17 décembre 2008
L'association des géographes de Bretagne (*) a attribué hier son prix Citron 2008. Cette année, c'est un comportement qui est montré du doigt. En dévorant l'espace, les Bretons courent vers un gâchis environnemental.
Lotissements, résidences secondaires, zones d'activités, routes : près de 8.000 hectares d'espaces agricoles ou naturels de Bretagne auront été artificialisés au cours de l'année 2008. « En surface par habitant, c'est deux fois plus que la France et cinq fois plus que l'Allemagne », souligne Jacques Lescoat, président des géographes bretons.
Un chiffre d'autant plus alarmant qu'il n'a fait que croître au fil des années, passant de 2.500 hectares par an sur la période 1970-2000, à 3.600 en 2003, à 5.000 en 2005, à 5.600 en 2006, et à 7.000 en 2007.
Le prix de l'attractivité
Comment expliquer ce particularisme ? « Par l'attractivité de la région », répond l'universitaire Yves Lebahy, « en évoquant le dynamisme économique et démographique de la région, et sa séduction touristique qui lui vaut d'avoir atteint le taux record de 14 % de l'habitat affecté aux résidences secondaires. À cela s'ajoutent la préférence des Bretons pour le pavillon, leur goût pour les vastes terrains, et l'insuffisance de politiques publiques capables de calmer l'appétit d'ogre des bâtisseurs ».
Dans les petites communes, les maires connaissent tout le monde et n'osent pas refuser les permis de construire », commente Jacques Lescoat.
Le modèle breton menacé
Quant aux zones d'activités (35 % des surfaces), elles se multiplient aux entrées de ville et le long des axes. « Le drame de la Bretagne, c'est qu'il y a un échangeur tous les 6 km de voie express, alors qu'on en trouve un tous les 40 km sur les autoroutes », remarque Yves Lebahy.

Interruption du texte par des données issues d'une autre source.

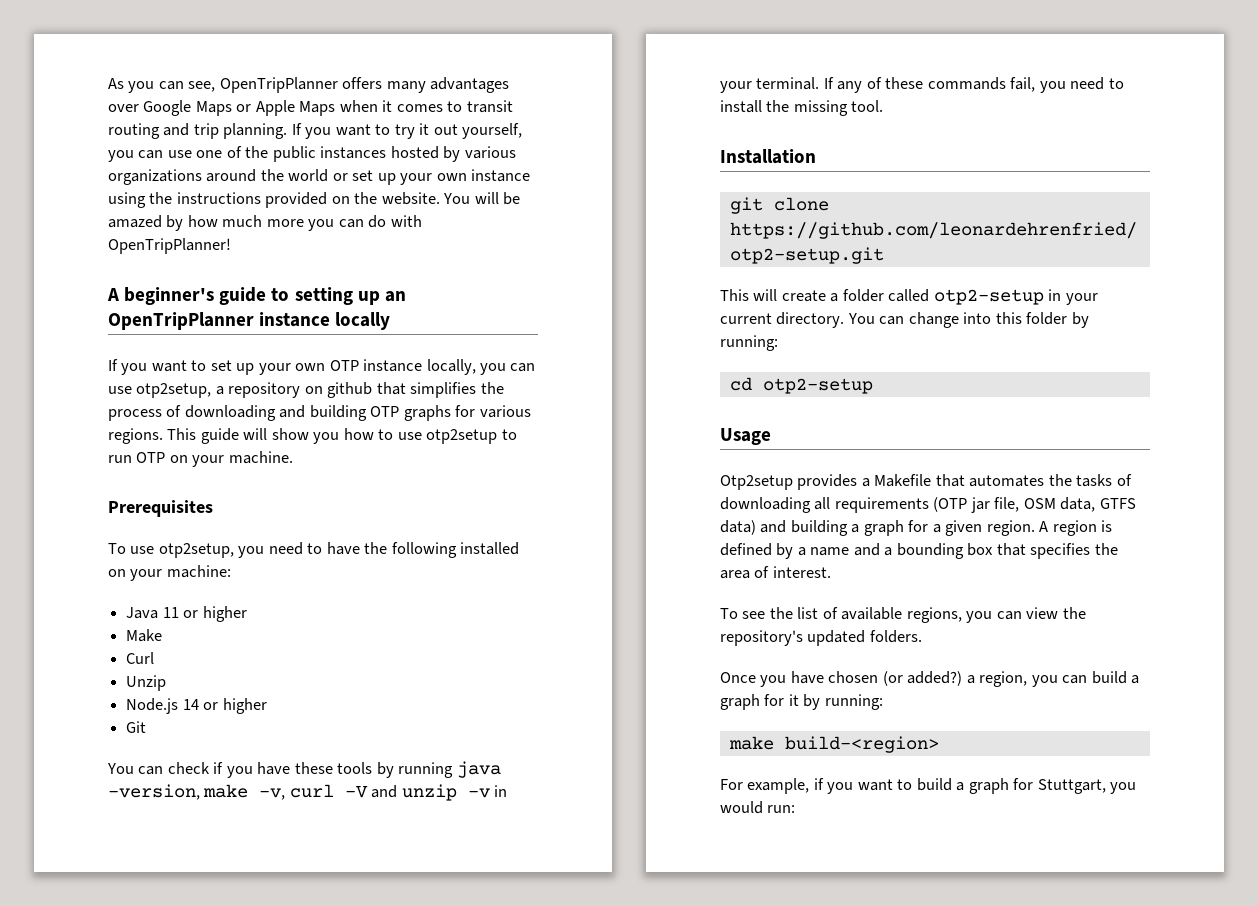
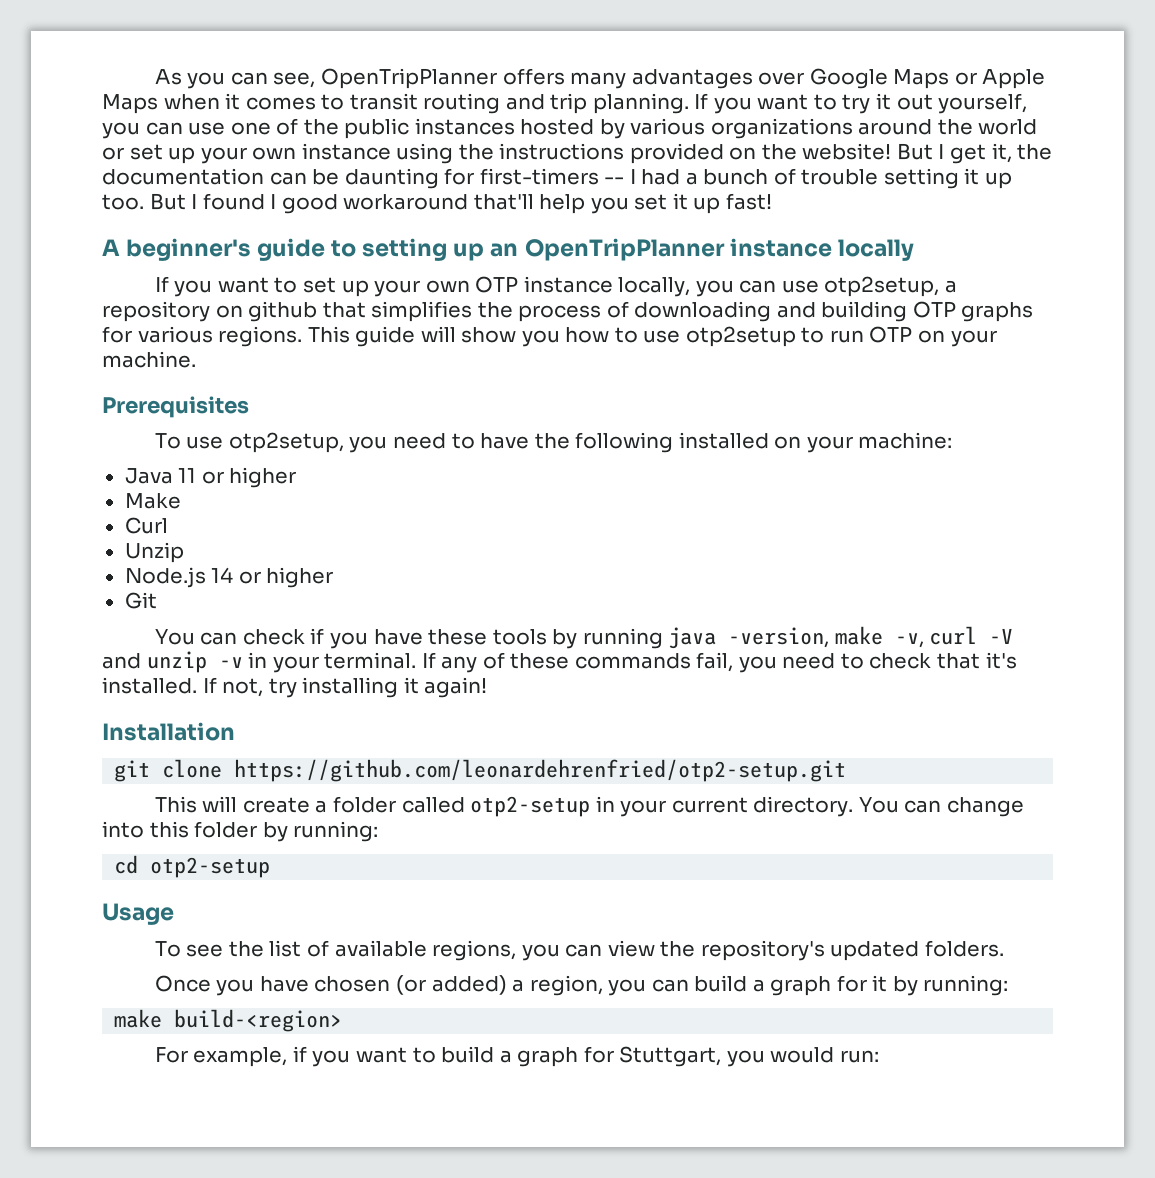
- If you want to try it out yourself, you can use one of the public instances hosted by various organizations around the world or set up your own instance using the instructions provided on the website. You will be amazed by how much more you can do with OpenTripPlanner!
+ If you want to try it out yourself, you can use one of the public instances hosted by various organizations around the world or set up your own instance using the instructions provided on the website! But I get it, the documentation can be daunting for first-timers -- I had a bunch of trouble setting it up too. But I found I good workaround that'll help you set it up fast!
- If any of these commands fail, you need to install the missing tool.
+ If any of these commands fail, you need to check that it's installed. If not, try installing it again!
- Otp2setup provides a Makefile that automates the tasks of downloading all requirements (OTP jar file, OSM data, GTFS data) and building a graph for a given region. A region is defined by a name and a bounding box that specifies the area of interest.
- Once you have chosen (or added?) a region, you can build a graph for it by running:
+ Once you have chosen (or added) a region, you can build a graph for it by running:

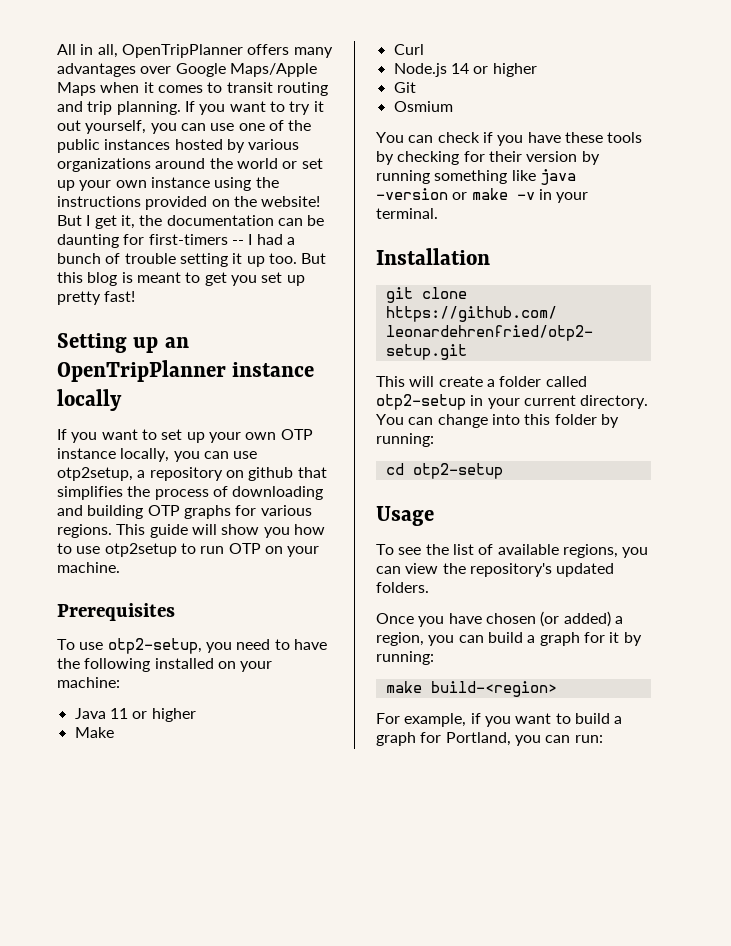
- As you can see, OpenTripPlanner offers many advantages over Google Maps or Apple Maps when it comes to transit routing and trip planning.
+ All in all, OpenTripPlanner offers many advantages over Google Maps/Apple Maps when it comes to transit routing and trip planning.
- But I found I good workaround that'll help you set it up fast!
- A beginner's guide to setting up an OpenTripPlanner instance locally
+ But this blog is meant to get you set up pretty fast!
+ Setting up an OpenTripPlanner instance locally
- To use otp2setup, you need to have the following installed on your machine:
+ To use otp2-setup, you need to have the following installed on your machine:
- Unzip
+ Osmium
- You can check if you have these tools by running java -version, make -v, curl -V and unzip -v in your terminal. If any of these commands fail, you need to check that it's installed. If not, try installing it again!
+ You can check if you have these tools by checking for their version by running something like java -version or make -v in your terminal.
- For example, if you want to build a graph for Stuttgart, you would run:
+ For example, if you want to build a graph for Portland, you can run:

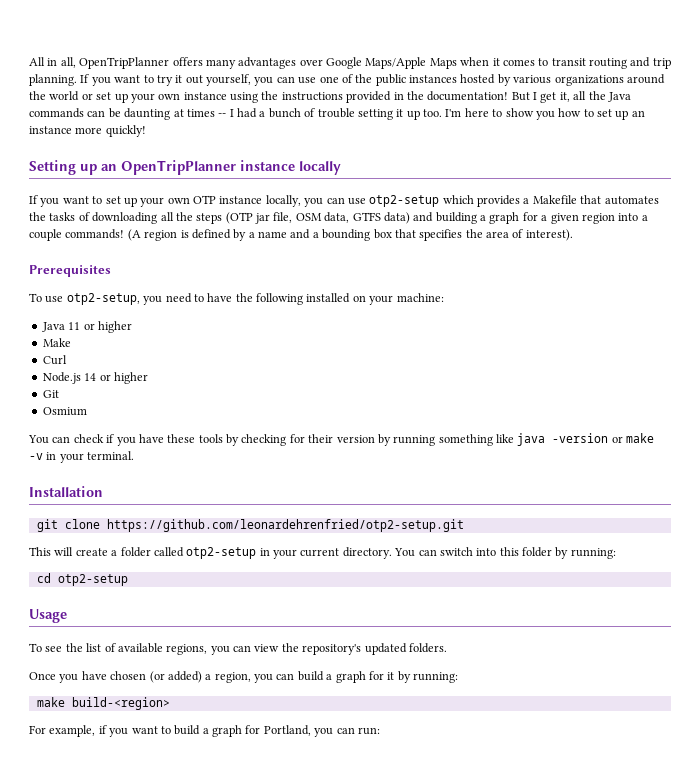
- If you want to try it out yourself, you can use one of the public instances hosted by various organizations around the world or set up your own instance using the instructions provided on the website!
+ If you want to try it out yourself, you can use one of the public instances hosted by various organizations around the world or set up your own instance using the instructions provided in the documentation!
- But I get it, the documentation can be daunting for first-timers -- I had a bunch of trouble setting it up too.
+ But I get it, all the Java commands can be daunting at times -- I had a bunch of trouble setting it up too.
- But this blog is meant to get you set up pretty fast!
+ I'm here to show you how to set up an instance more quickly!
- If you want to set up your own OTP instance locally, you can use otp2setup, a repository on github that simplifies the process of downloading and building OTP graphs for various regions. This guide will show you how to use otp2setup to run OTP on your machine.
+ If you want to set up your own OTP instance locally, you can use otp2-setup which provides a Makefile that automates the tasks of downloading all the steps (OTP jar file, OSM data, GTFS data) and building a graph for a given region into a couple commands! (A region is defined by a name and a bounding box that specifies the area of interest).
- You can change into this folder by running:
+ You can switch into this folder by running:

Non seulement l'artificialisation des paysages avance à un rythme « terrifiant », mais leur concentration sur des territoires précis (périphéries métropolitaines, littoraux touristiques, axe Rennes-Nantes) menace l'équilibre régional. « Nous sommes en train de détruire l'originalité du modèle urbain breton, avec son tissu de petites villes », déplore Yves Lebahy. « Une immense conurbation Rennes-Nantes est en train de se constituer, et en Bretagne-Sud, nous atteignons aujourd'hui des taux d'artificialisation comparables à ceux du littoral méditerranéen ».
D'autres remèdes
que la crise
« Depuis quelques mois, la tendance à la consommation d'espace semble s'inverser », constate Jacques Lescoat. « Mais est-il normal que ce soit la crise qui gère l'espace breton ? », interroge-t-il. Pour lui, il importe de trouver d'autres remèdes à la voracité de l'étalement urbain, comme la formation des élus, la mise en cohérence des politiques urbaines ou la réorganisation des compétences territoriales.

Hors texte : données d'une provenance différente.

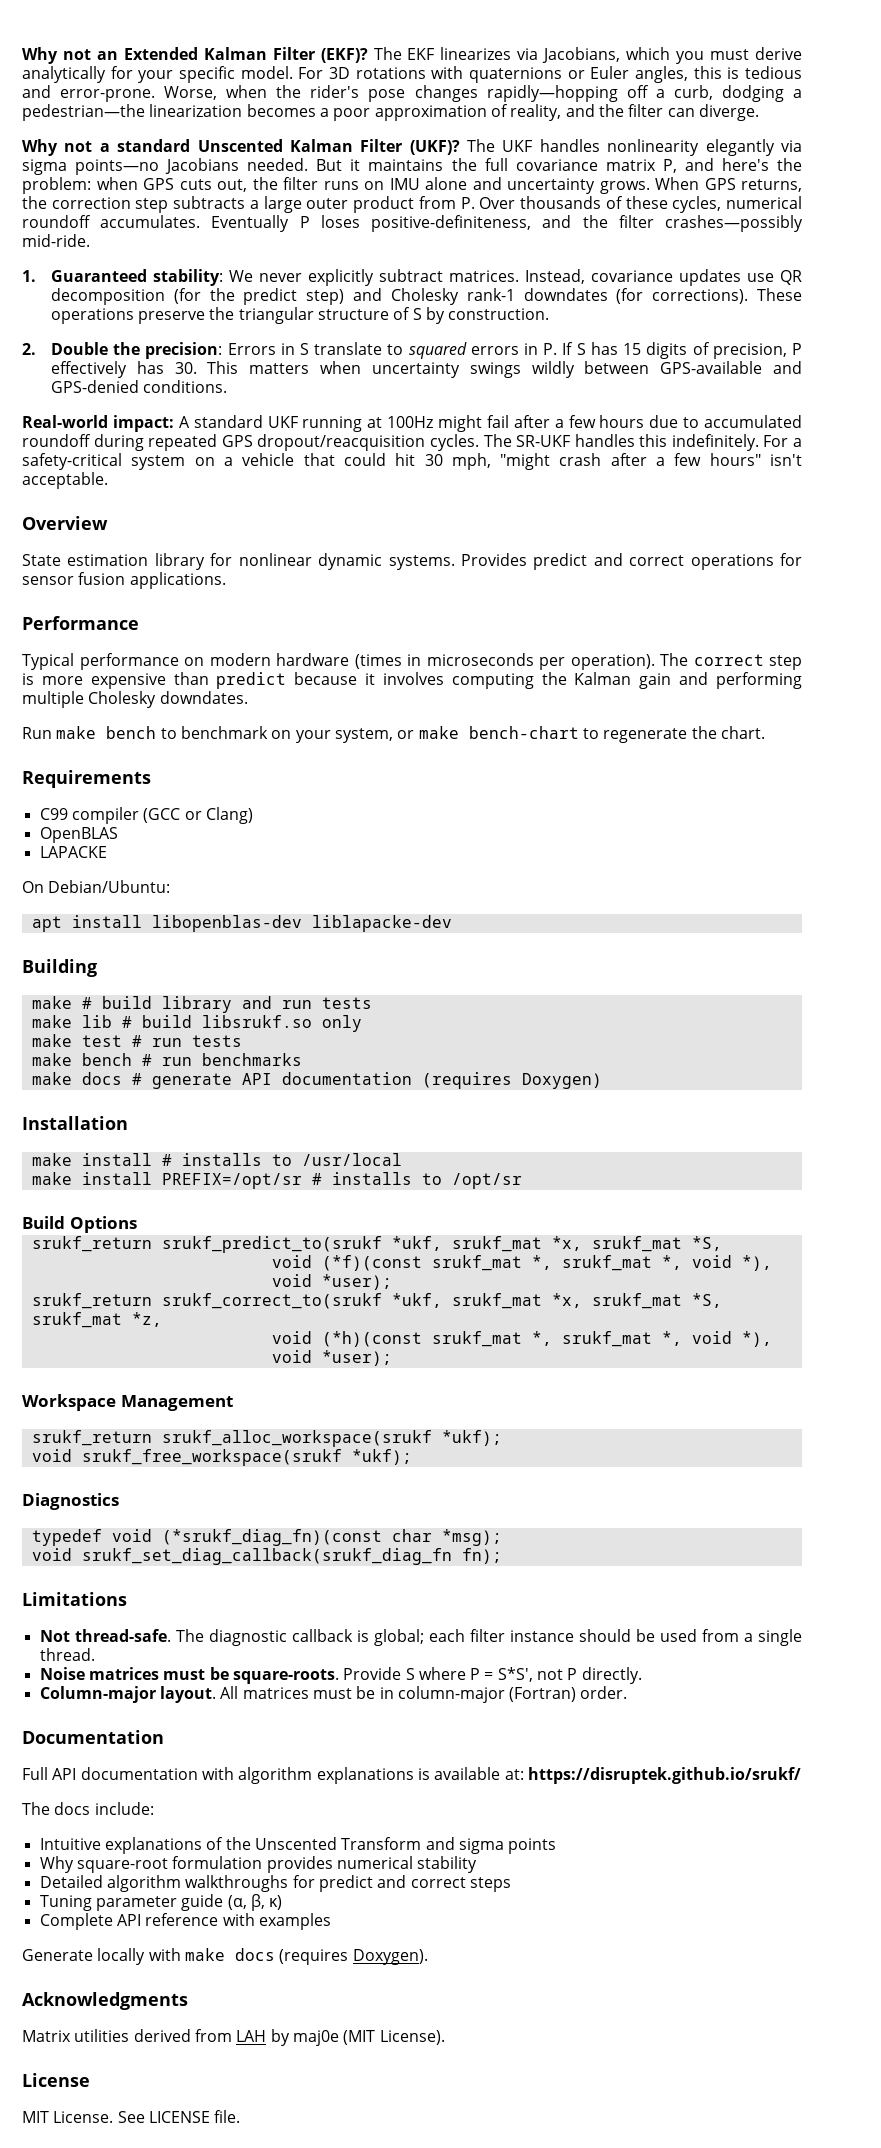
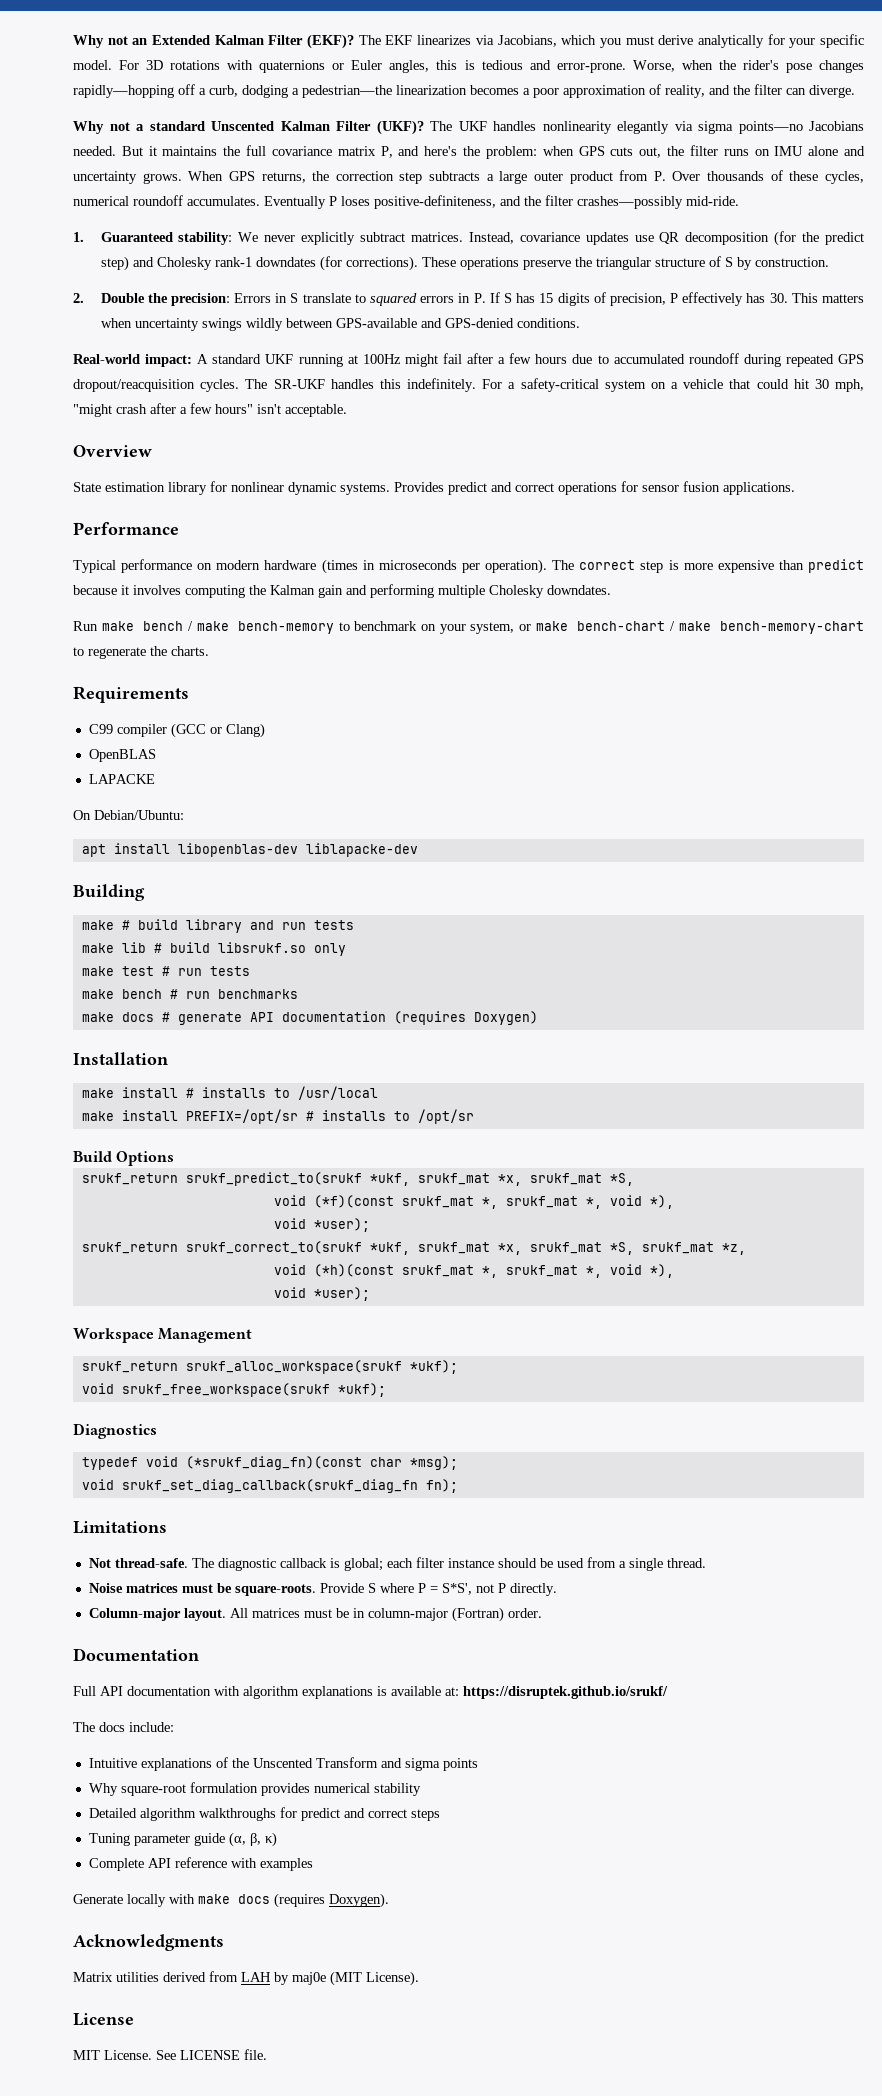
- Run make bench to benchmark on your system, or make bench-chart to regenerate the chart.
+ Run make bench / make bench-memory to benchmark on your system, or make bench-chart / make bench-memory-chart to regenerate the charts.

« La Bretagne doit pouvoir accueillir les nouveaux habitants, mais cela ne passe pas forcément par la consommation effrénée de l'espace », résume le président en prônant la densification des centres-bourgs et des villes, et en préconisant de nouvelles architectures comme les Nordiques ont su les concevoir.
* L'association réunit une vingtaine de licenciés en géographie, universitaires, enseignants, professionnels de l'aménagement et de l'urbanisme.